Sunday, May 4, 2014

Blue Grosbeak: Just Passing Through

A few Blue Grosbeak's showed up at our feeders in April and stayed around a couple weeks. They were probably migrants, passing through on their way north.  Blue Grosbeaks winter in central America and Mexico then migrate into the eastern U.S. during breeding season.  Males arrive on the breeding grounds early in the season and form feeding flocks before females arrive. 

I observed that the Blue Grosbeaks arrived about the same time as Indigo Buntings. Both of these groups intermingled often while feeding.  


Each breeding pair defends a territory 2-20 acres in size during nest building and incubation, allowing the territory to shrink once the nestlings hatch. They are probably monogamous, and each pair may raise two broods together in a single breeding season. Blue Grosbeaks are heavily parasitized by cowbirds, which lay their own eggs in the grosbeak’s nests. Young birds and adults gather in large flocks to feed in grain fields, grasslands, and rice fields before migrating to their wintering grounds. 


Blue Grosbeaks are often easily confused with Indigo Buntings because they have similar colors. Blue Grosbeaks are also buntings, but they're larger than Indigo Buntings.  The differences are noticed in the colors of their shoulders, faces and beaks.  An adult, breeding Blue Grosbeak has chestnut colored wing bars, a tiny black mask in front of their eyes and a very large triangular black and silver bill that seems to cover the entire front of their face. Females are a rich, cinnamon brown with darker tones on the head and and paler on the underparts.  They also have a bluish tint to their tails.  

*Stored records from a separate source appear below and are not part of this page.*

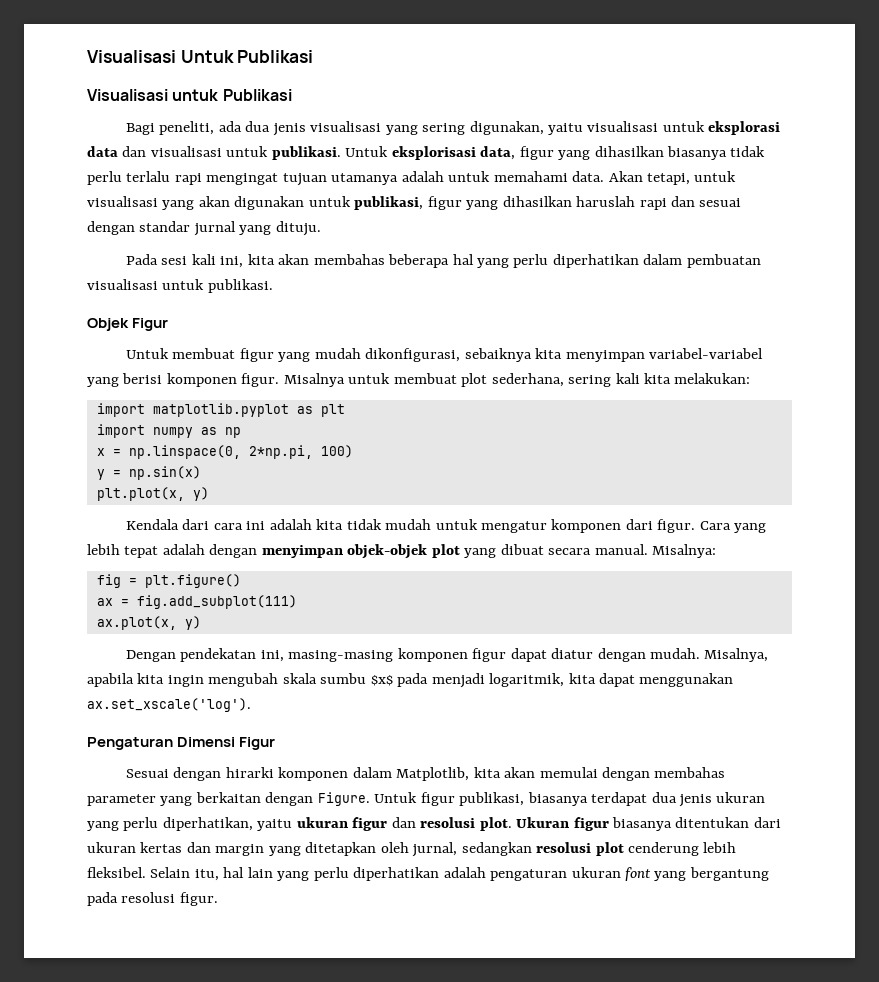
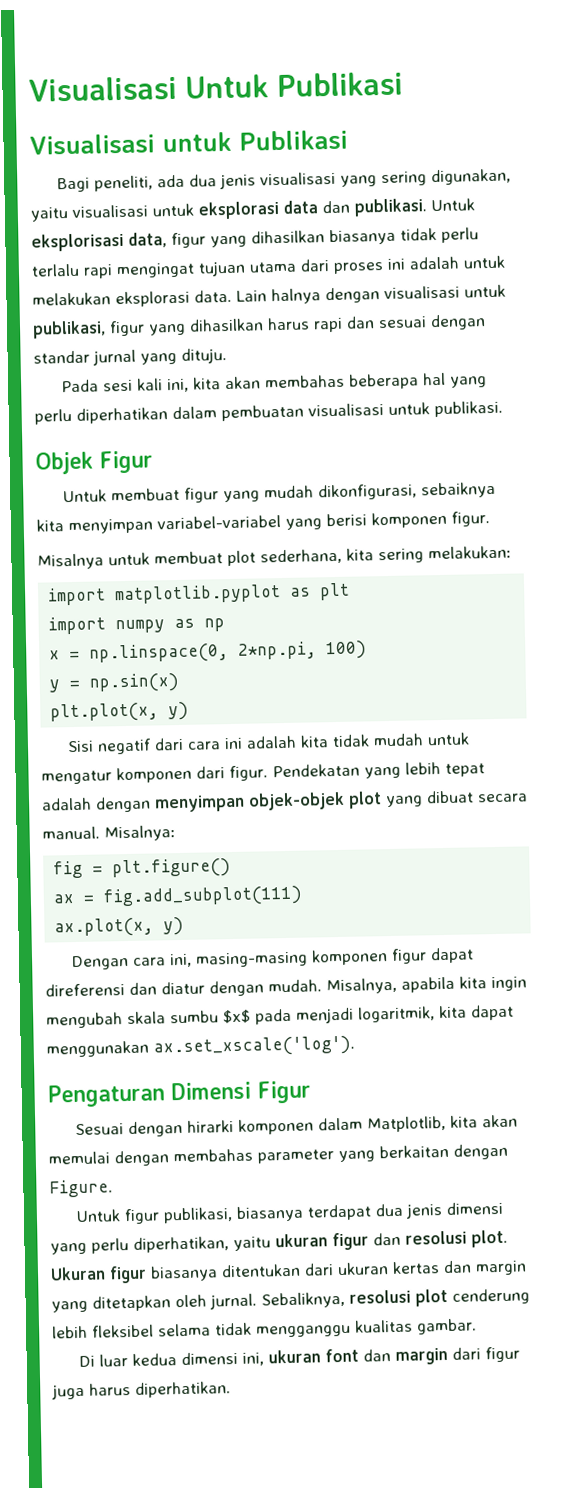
- Bagi peneliti, ada dua jenis visualisasi yang sering digunakan, yaitu visualisasi untuk eksplorasi data dan visualisasi untuk publikasi.
+ Bagi peneliti, ada dua jenis visualisasi yang sering digunakan, yaitu visualisasi untuk eksplorasi data dan publikasi.
- Untuk eksplorisasi data, figur yang dihasilkan biasanya tidak perlu terlalu rapi mengingat tujuan utamanya adalah untuk memahami data. Akan tetapi, untuk visualisasi yang akan digunakan untuk publikasi, figur yang dihasilkan haruslah rapi dan sesuai dengan standar jurnal yang dituju.
+ Untuk eksplorisasi data, figur yang dihasilkan biasanya tidak perlu terlalu rapi mengingat tujuan utama dari proses ini adalah untuk melakukan eksplorasi data. Lain halnya dengan visualisasi untuk publikasi, figur yang dihasilkan harus rapi dan sesuai dengan standar jurnal yang dituju.
- Untuk membuat figur yang mudah dikonfigurasi, sebaiknya kita menyimpan variabel-variabel yang berisi komponen figur. Misalnya untuk membuat plot sederhana, sering kali kita melakukan:
+ Untuk membuat figur yang mudah dikonfigurasi, sebaiknya kita menyimpan variabel-variabel yang berisi komponen figur.
+ Misalnya untuk membuat plot sederhana, kita sering melakukan:
- Kendala dari cara ini adalah kita tidak mudah untuk mengatur komponen dari figur.
+ Sisi negatif dari cara ini adalah kita tidak mudah untuk mengatur komponen dari figur.
- Cara yang lebih tepat adalah dengan menyimpan objek-objek plot yang dibuat secara manual.
+ Pendekatan yang lebih tepat adalah dengan menyimpan objek-objek plot yang dibuat secara manual.
- Dengan pendekatan ini, masing-masing komponen figur dapat diatur dengan mudah.
+ Dengan cara ini, masing-masing komponen figur dapat direferensi dan diatur dengan mudah.
- Sesuai dengan hirarki komponen dalam Matplotlib, kita akan memulai dengan membahas parameter yang berkaitan dengan Figure. Untuk figur publikasi, biasanya terdapat dua jenis ukuran yang perlu diperhatikan, yaitu ukuran figur dan resolusi plot.
+ Sesuai dengan hirarki komponen dalam Matplotlib, kita akan memulai dengan membahas parameter yang berkaitan dengan Figure.
+ Untuk figur publikasi, biasanya terdapat dua jenis dimensi yang perlu diperhatikan, yaitu ukuran figur dan resolusi plot.
- Ukuran figur biasanya ditentukan dari ukuran kertas dan margin yang ditetapkan oleh jurnal, sedangkan resolusi plot cenderung lebih fleksibel. Selain itu, hal lain yang perlu diperhatikan adalah pengaturan ukuran font yang bergantung pada resolusi figur.
+ Ukuran figur biasanya ditentukan dari ukuran kertas dan margin yang ditetapkan oleh jurnal. Sebaliknya, resolusi plot cenderung lebih fleksibel selama tidak mengganggu kualitas gambar.
+ Di luar kedua dimensi ini, ukuran font dan margin dari figur juga harus diperhatikan.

Although they feed mostly on insects (especially grasshoppers and crickets), Blue Grosbeaks also eat other invertebrates such as snails, along with the seeds of wild and cultivated grains. Their insect diet includes beetles, bugs, cicadas, treehoppers, and caterpillars. The grain portion of their diet includes seeds of bristlegrass, panicgrass, wheat, oats, rice, corn, and alfalfa. They hover and glean food from foliage, sally out for flying insects from a perch, and even hunt for insects on the ground. Before feeding an insect to their nestlings, they remove the head, wings, and most of the legs.  Most of the information here was gathered from allaboutbirds.org.